Aim of the exercise:
Going down the listing below, print exactly each line from the one with "reference: PRJ-8881 -> PRJ-8818" up to and including the one with "total: 2112.96 -> 1877.58", and skip the rest.

Supplied records:

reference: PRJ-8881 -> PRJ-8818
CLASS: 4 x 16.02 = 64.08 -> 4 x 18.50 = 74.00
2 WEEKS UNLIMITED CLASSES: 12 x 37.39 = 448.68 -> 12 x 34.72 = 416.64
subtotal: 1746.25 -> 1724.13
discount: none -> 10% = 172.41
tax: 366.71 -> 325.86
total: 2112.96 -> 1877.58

* * *

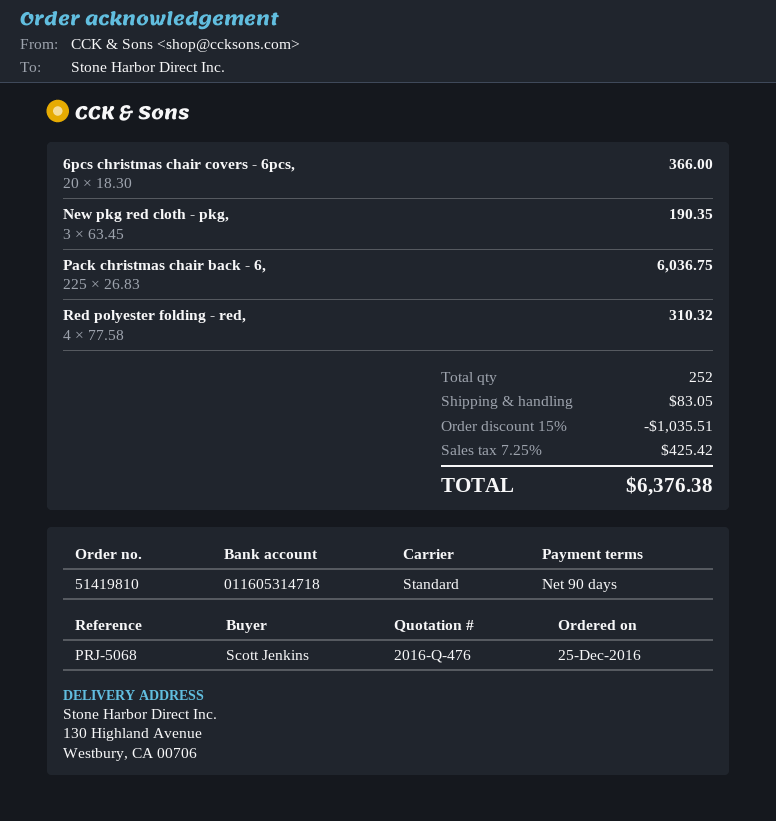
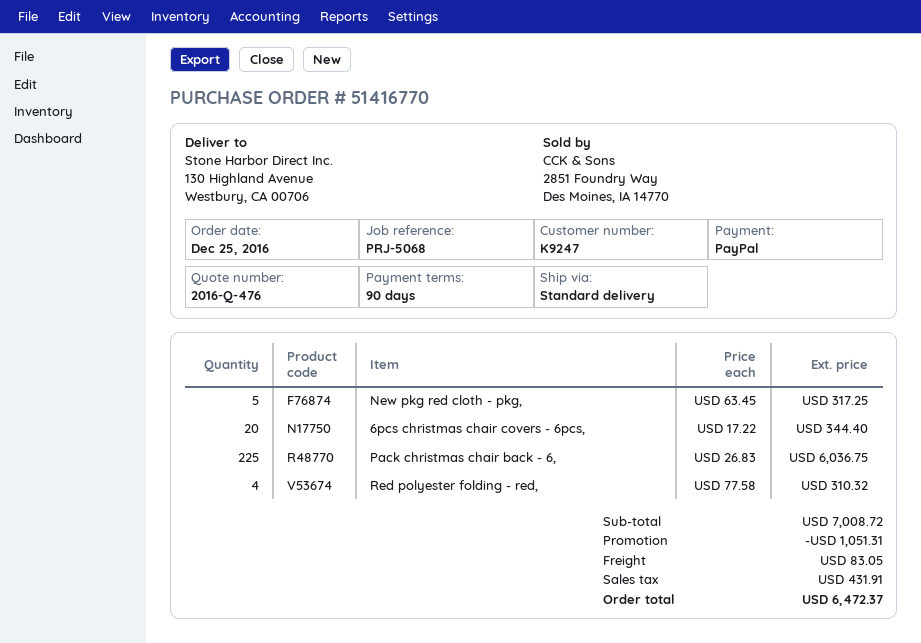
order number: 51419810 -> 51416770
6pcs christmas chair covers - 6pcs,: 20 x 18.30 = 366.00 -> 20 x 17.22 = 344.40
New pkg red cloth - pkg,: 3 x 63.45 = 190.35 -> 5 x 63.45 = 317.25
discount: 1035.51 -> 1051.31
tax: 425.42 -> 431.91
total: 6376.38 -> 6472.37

Exercise output:
reference: PRJ-8881 -> PRJ-8818
CLASS: 4 x 16.02 = 64.08 -> 4 x 18.50 = 74.00
2 WEEKS UNLIMITED CLASSES: 12 x 37.39 = 448.68 -> 12 x 34.72 = 416.64
subtotal: 1746.25 -> 1724.13
discount: none -> 10% = 172.41
tax: 366.71 -> 325.86
total: 2112.96 -> 1877.58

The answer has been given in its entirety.